== Task details ==
Start to finish, retype the entries exactly while omitting the pictures.

(Edit difference data)
____________

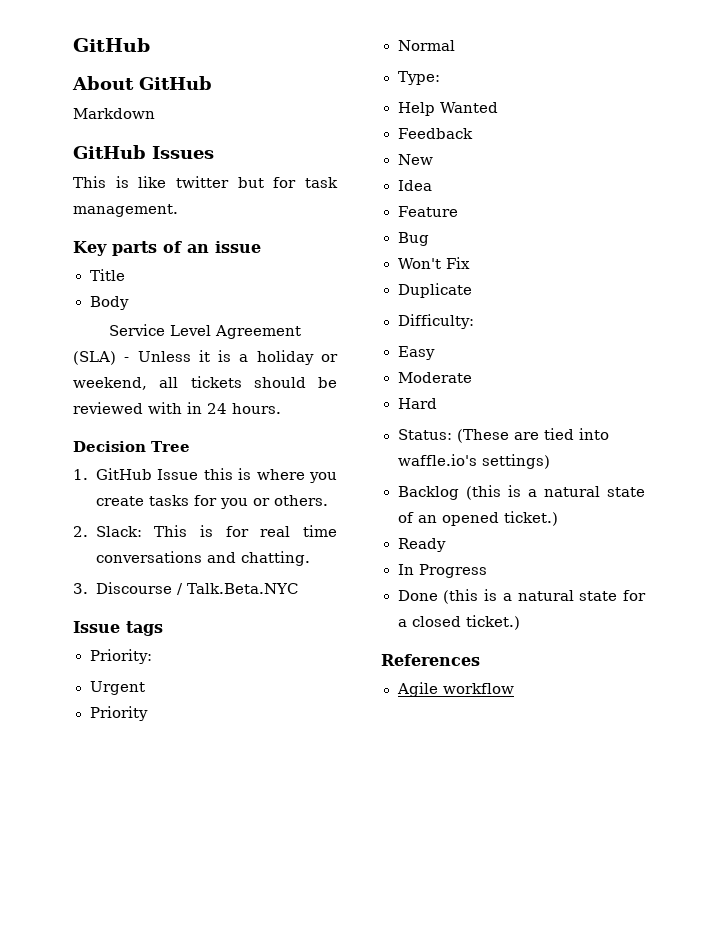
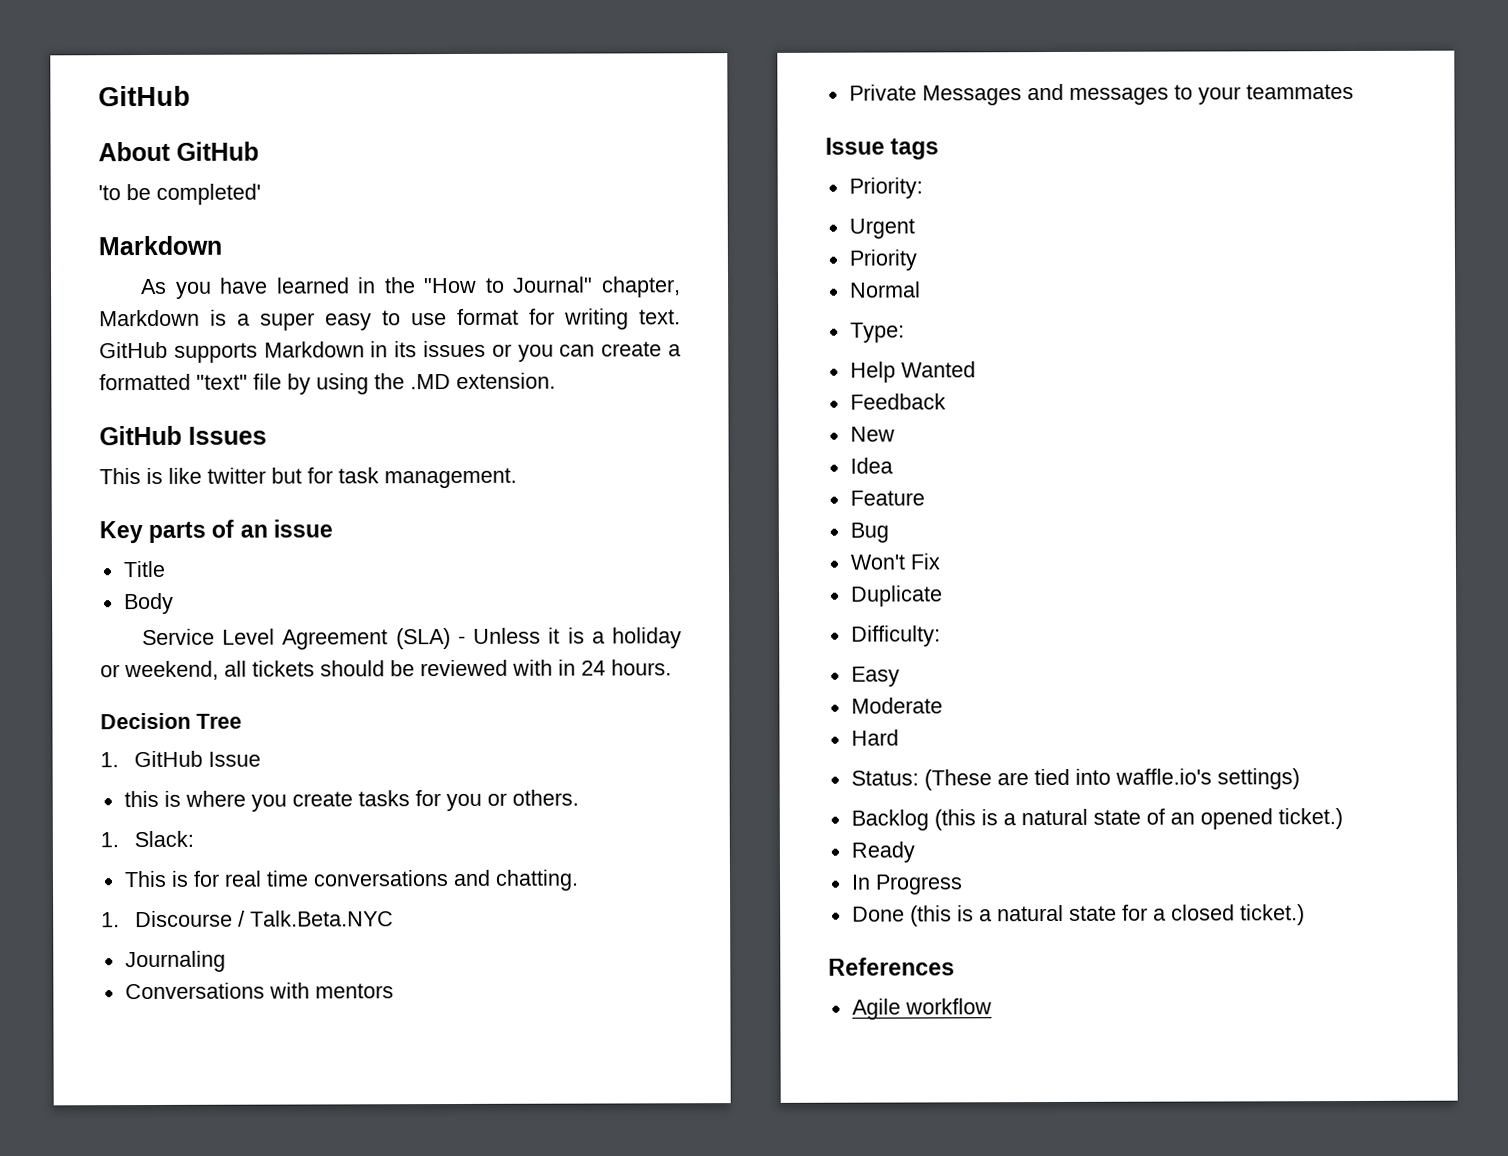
+ 'to be completed'
  Markdown
+ As you have learned in the "How to Journal" chapter, Markdown is a super easy to use format for writing text. GitHub supports Markdown in its issues or you can create a formatted "text" file by using the .MD extension.
- 1. GitHub Issue this is where you create tasks for you or others.
+ 1. GitHub Issue
+ this is where you create tasks for you or others.
- 2. Slack: This is for real time conversations and chatting.
+ 1. Slack:
+ This is for real time conversations and chatting.
- 3. Discourse / Talk.Beta.NYC
+ 1. Discourse / Talk.Beta.NYC
+ Journaling
+ Conversations with mentors
+ Private Messages and messages to your teammates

____________

== Result below ==
+ 'to be completed'
  Markdown
+ As you have learned in the "How to Journal" chapter, Markdown is a super easy to use format for writing text. GitHub supports Markdown in its issues or you can create a formatted "text" file by using the .MD extension.
- 1. GitHub Issue this is where you create tasks for you or others.
+ 1. GitHub Issue
+ this is where you create tasks for you or others.
- 2. Slack: This is for real time conversations and chatting.
+ 1. Slack:
+ This is for real time conversations and chatting.
- 3. Discourse / Talk.Beta.NYC
+ 1. Discourse / Talk.Beta.NYC
+ Journaling
+ Conversations with mentors
+ Private Messages and messages to your teammates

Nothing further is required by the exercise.